My dear brothers,
I have finally made it to America. The journey was long and hard, but somehow, I managed to arrive alive. I hope things are well at home. I hope our dear mother is doing well. Tell her I am sorry for leaving, but help her understand that it was for Prakash that I had to leave.
I've been to many different countries with many different languages over the past months, but I'm finally settled in Florida. A wonderful woman, Lillian, has helped me get on my feet. She has given me food, shelter, and is teaching me how to act like an American so that I won't get caught. You would hardly recognize me if you saw me. Lillian has taught me how to walk like an American girl, to walk with pride and confidence. She calls me Jazzy. I admit, it isn't something I agree with, but it keeps me from being caught.
Yesterday, she took me to an indoor market. I couldn't believe how many shops there were. There was a stairway that moved mechanically up or down with people on it. She told me that the Americans look for people who are afraid to get off of this 'escalator' and ship them away. I admit I was afraid, but I just closed my eyes and stepped. It was such an invigorating experience. I hope they get one in Hanaspur so you can try it someday.
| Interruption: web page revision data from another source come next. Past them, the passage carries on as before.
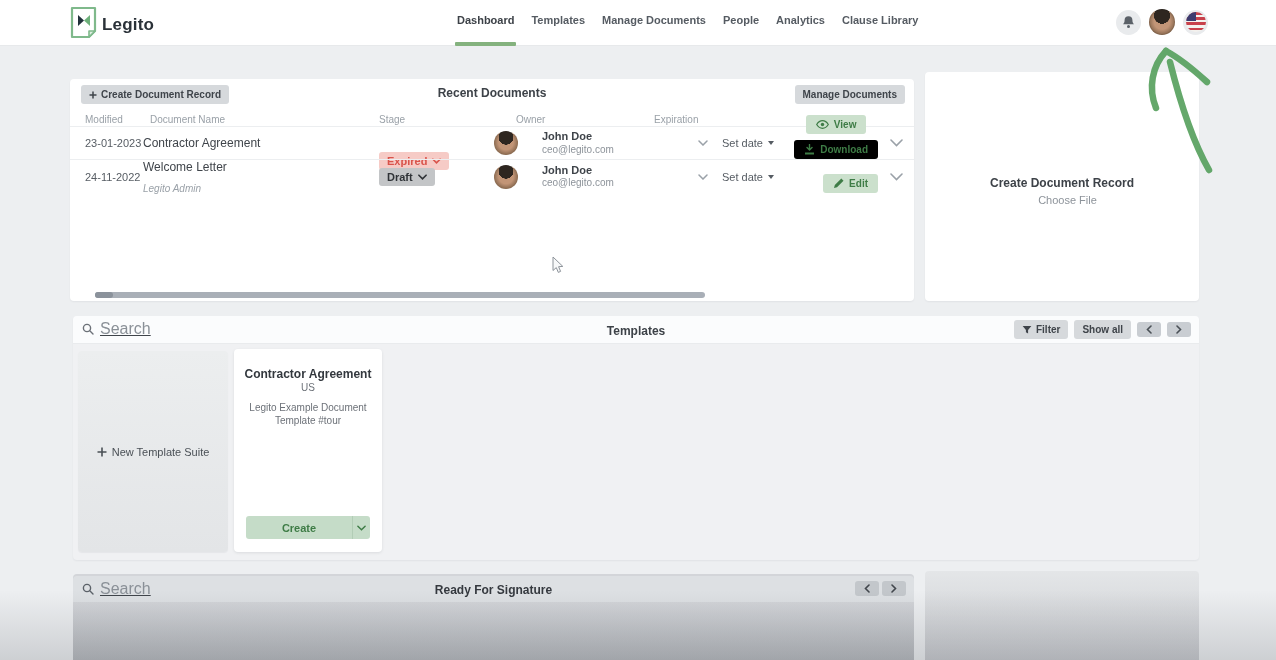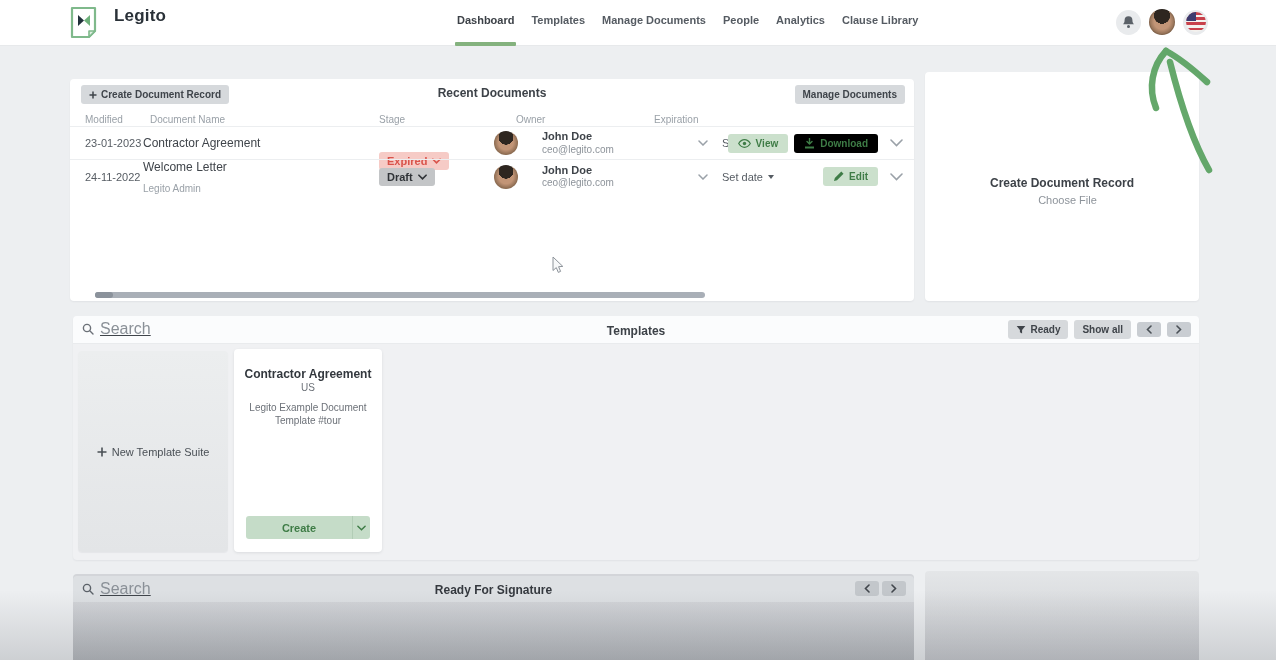"Legito" .brand { align-items: flex-start -> center; gap: 17px -> 5px }
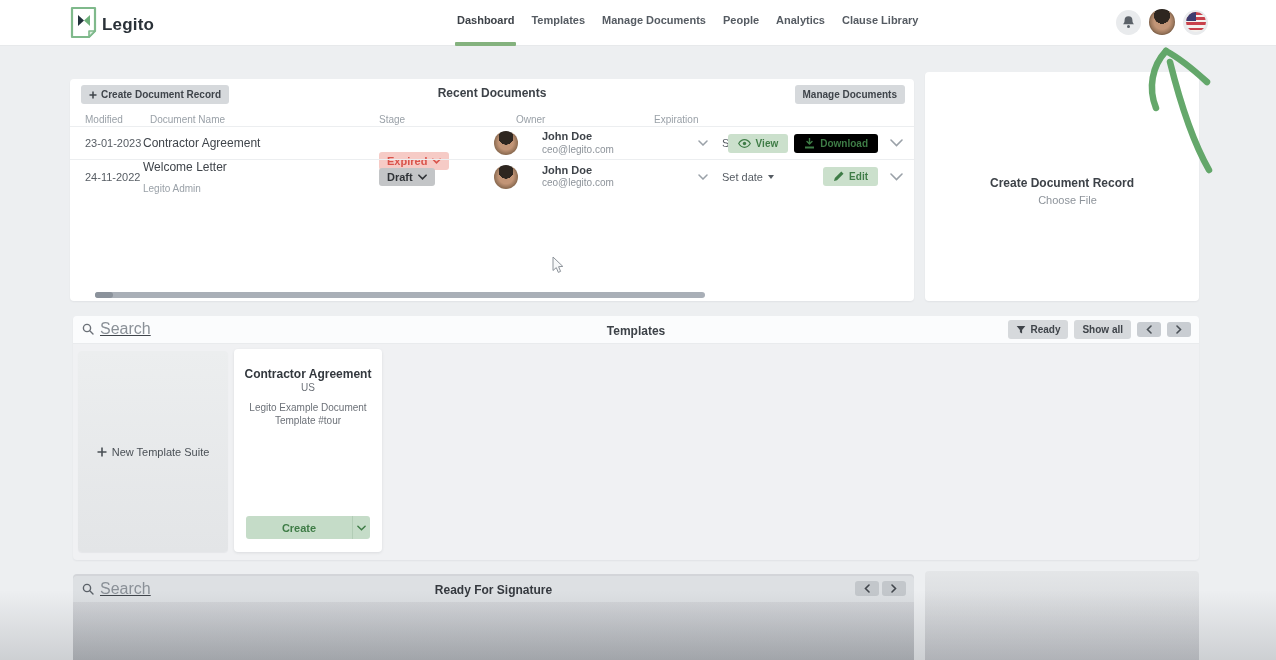"View" .c-actions { flex-direction: none -> column }
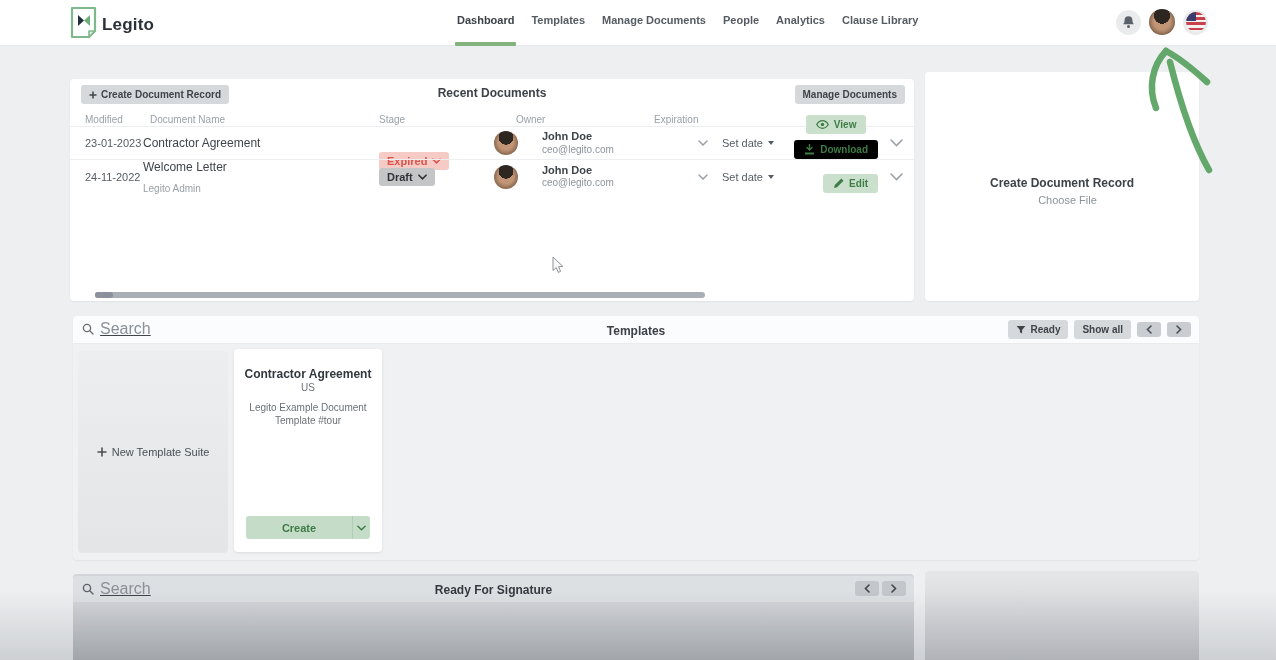"Legito Admin" .doc-sub { font-style: none -> italic }
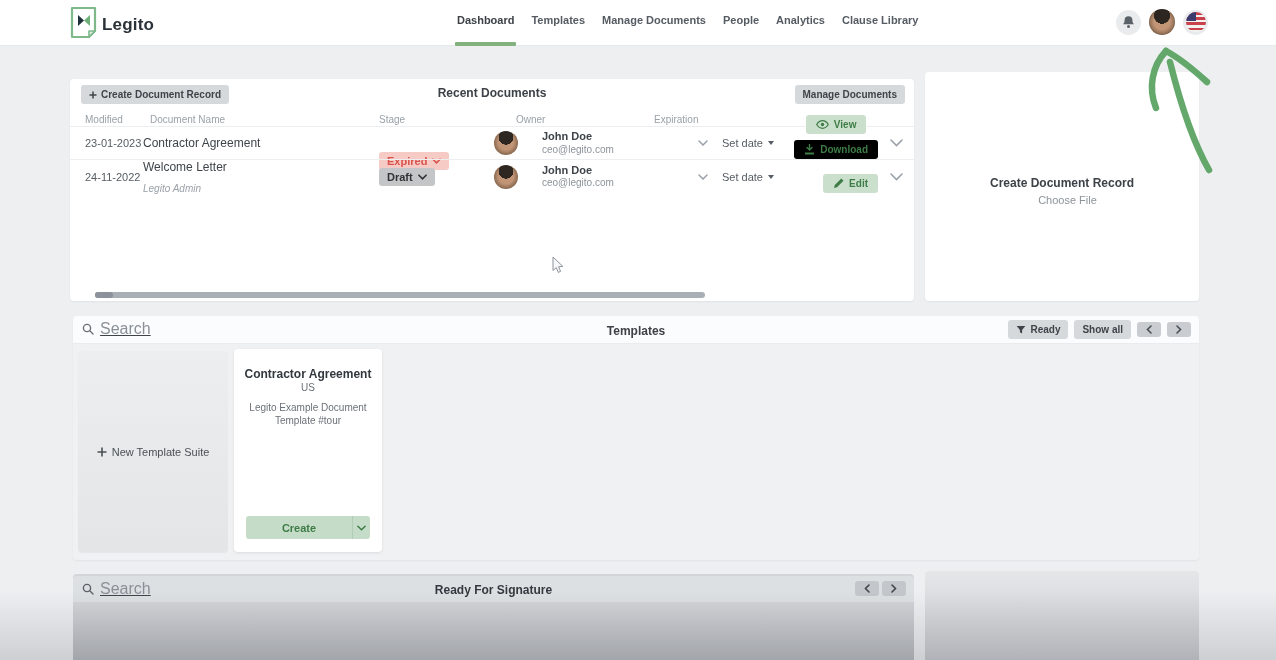"Ready" span { text: Ready -> Filter }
America isn't what I thought it would be. When I arrived, it looked much like India. But it is not like India. At least at home I was safe from other men. In America, there was no one to protect me. The first night, a white man called Half-Face took me by force. I tried to be polite and keep him off of me, but he kept advancing. He tried to touch me, and told me to take off my garments. I tried to keep him from touching me, but it only became worse. When I resisted, he forced himself into me. It felt like a rabid dog ripping apart my flesh. I was so ashamed of what happened. I wanted to end my life, but I knew I couldn't. I did a terrible thing, brothers. Instead of killing myself, I killed him. I will not discuss by what means here, but I can tell you it was not clean. I felt impure, but now all I can do is think that it was the right thing to do. By killing him, I've righted the many wrongs he has done not only to me, but to countless others. I have also kept him from shaming many more women who have no choice but to come to America in the dead of night.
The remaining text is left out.